Beginning: March 2020

On a gloomy afternoon in March, 2020, Angelica Jularbo, a nurse, was in her office at a high school in Stockholm, when one of her students came in complaining of a headache. Jularbo, a mother of four, projects the mixture of sternness and warmth that one expects from a nurse. In the previous month, COVID-19 had begun sweeping across Europe, but Swedish schools remained open. As Jularbo bent to take the student’s temperature, the student coughed and then said, “Oh, maybe I should tell you, my partner has been diagnosed with corona.” Jularbo ordered the student to go home immediately. “Don’t go back to class to get your bag,” she said. “We’ll have someone bring it to you.”

Four days later, Jularbo woke with a fever and a splitting headache. “I understand why people who are really sick, or people who are in excruciating pain, say, ‘I just want to die,’ ” she told me. She was so tired that she couldn’t leave her room for several days. One morning, she made tea and sat on the couch, determined to see her children off to school; she woke up to the sounds of them coming home, tea cool on the table. After nine days, the last two symptom-free, she went back to work. But a week later the headache and fever returned. She locked herself in her office to avoid exposing anyone. “I was so, so scared that I had made someone else in the office sick,” she told me.

Jularbo’s illness came at a pivotal time for Sweden. While lockdowns, curfews, and travel bans were being rolled out across the rest of the world, Swedish restaurants, stores, bars, museums, day cares, and elementary schools all remained open. People were encouraged to work from home and to reduce travel, but both were optional. Masks were not recommended and remained rare. Households could mix; until the end of March, even parties of up to five hundred people were allowed. The man behind Sweden’s coronavirus response is Anders Tegnell, the country’s head epidemiologist. Tegnell worked in Zaire during the 1995 Ebola epidemic, and then served as an expert on infectious diseases for the European Union before being hired by the Swedish public-health agency, in 2013.

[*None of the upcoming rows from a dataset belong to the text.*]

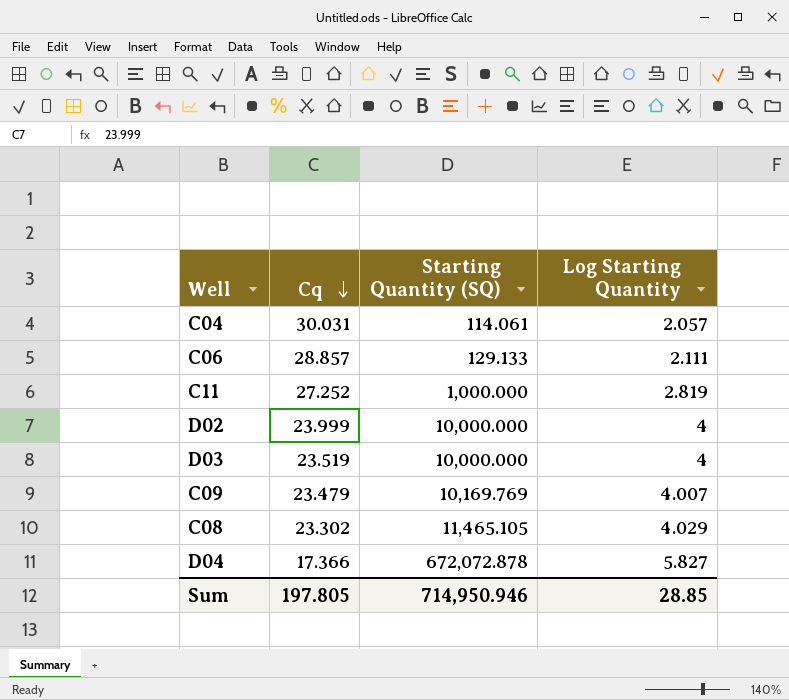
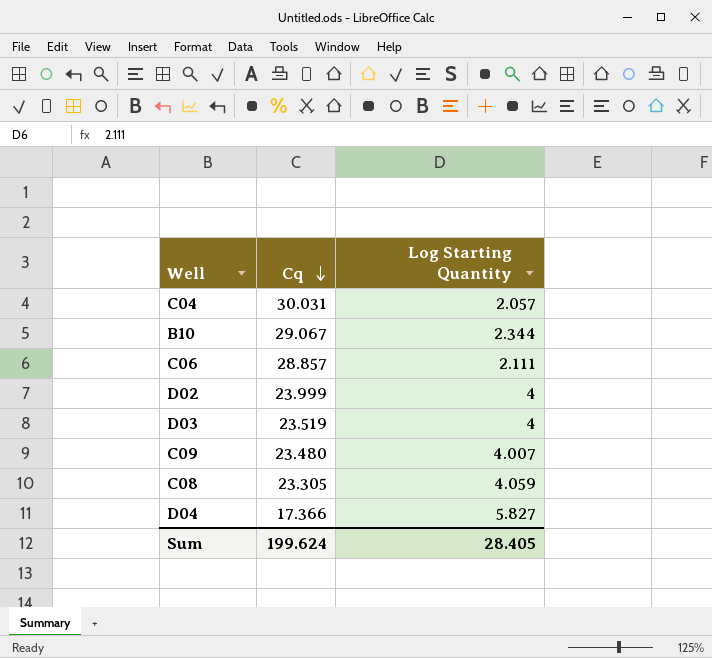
column Starting Quantity (SQ) | position: 3 -> none
row C11: 27.252 | 1,000.000 | 2.819 -> none
row B10: none -> 29.067 | 2.344
C09 | Cq: 23.479 -> 23.480
C08 | Cq: 23.302 -> 23.305
C08 | Log Starting Quantity: 4.029 -> 4.059
Sum | Cq: 197.805 -> 199.624
Sum | Log Starting Quantity: 28.85 -> 28.405

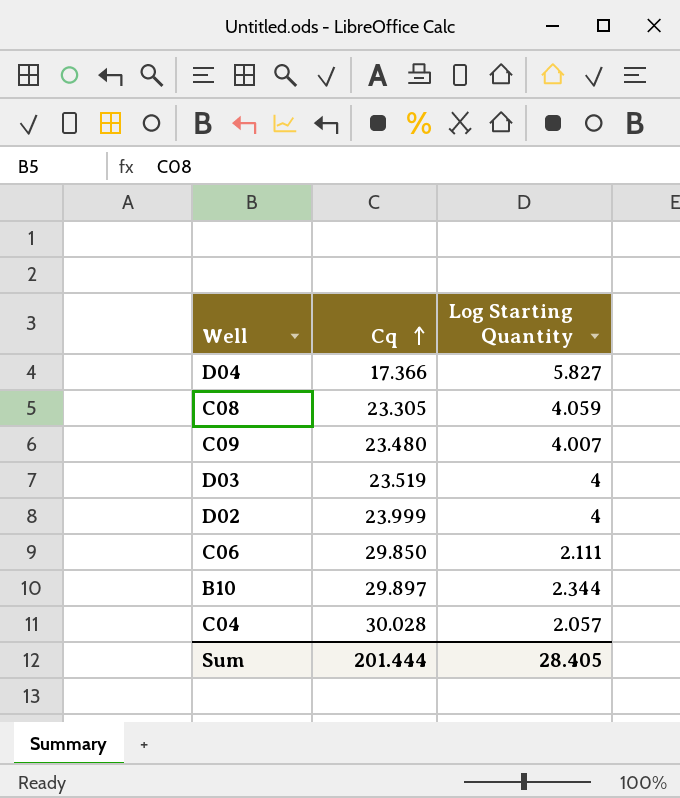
row order: Cq descending -> Cq ascending
C06 | Cq: 28.857 -> 29.850
B10 | Cq: 29.067 -> 29.897
C04 | Cq: 30.031 -> 30.028
Sum | Cq: 199.624 -> 201.444

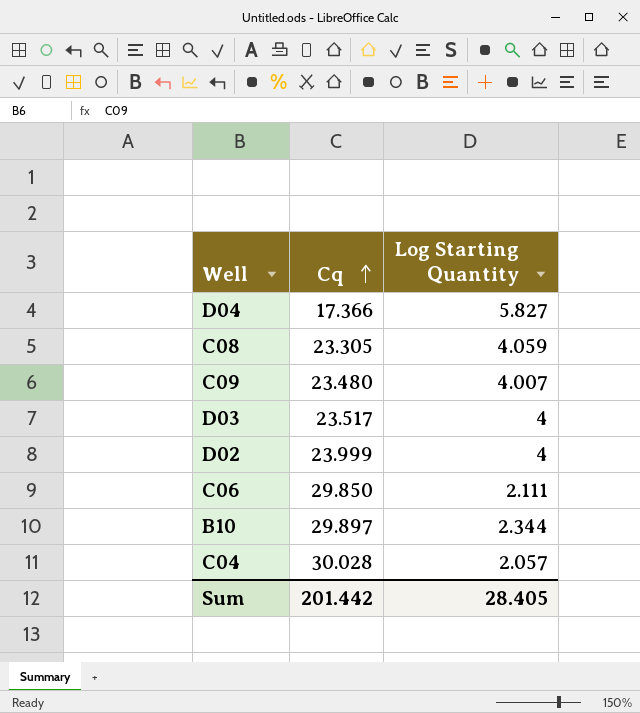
D03 | Cq: 23.519 -> 23.517
Sum | Cq: 201.444 -> 201.442

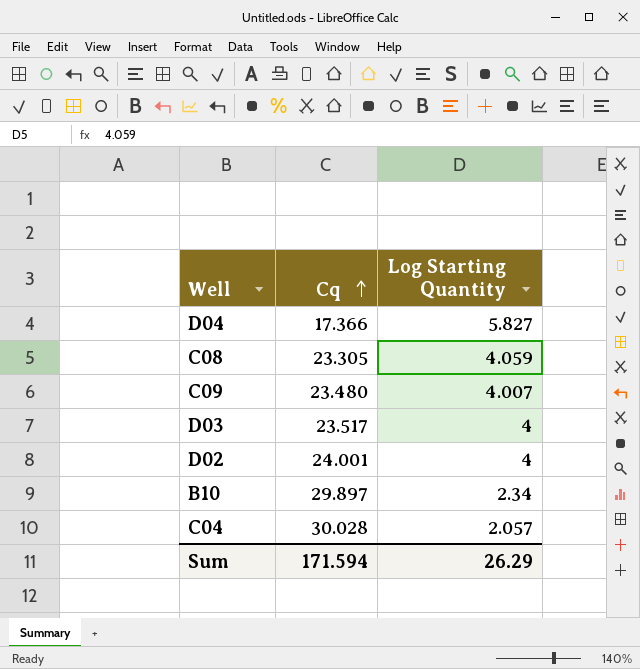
row C06: 29.850 | 2.111 -> none
D02 | Cq: 23.999 -> 24.001
B10 | Log Starting Quantity: 2.344 -> 2.34
Sum | Cq: 201.442 -> 171.594
Sum | Log Starting Quantity: 28.405 -> 26.29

The Swedish constitution gives government agencies extraordinary independence, so Tegnell and the public-health agency have led much of the coronavirus response, and, constitutionally, the government has little power to impose restrictions. Tegnell, who is sixty-four and tall, with round glasses, has often said that lockdowns are not supported by science and that the evidence for mask-wearing is “weak.” His stance is a startling departure from the scientific consensus, but he maintains that if other countries were led by experts rather than politicians, more nations would have policies like Sweden’s. The world has been left gawking. American liberals were shocked that the country of Greta Thunberg could seem so scientifically backward. Right-wing activists in Minnesota held up signs during anti-lockdown protests reading “Be Like Sweden.” Within the country, Tegnell has become an icon of Swedish exceptionalism, believed to be excessively reasonable, levelheaded, and rational. Supporters praised him for not giving in to political panic. Wearing a mask in Sweden was sometimes seen as a signifier of being anti-science.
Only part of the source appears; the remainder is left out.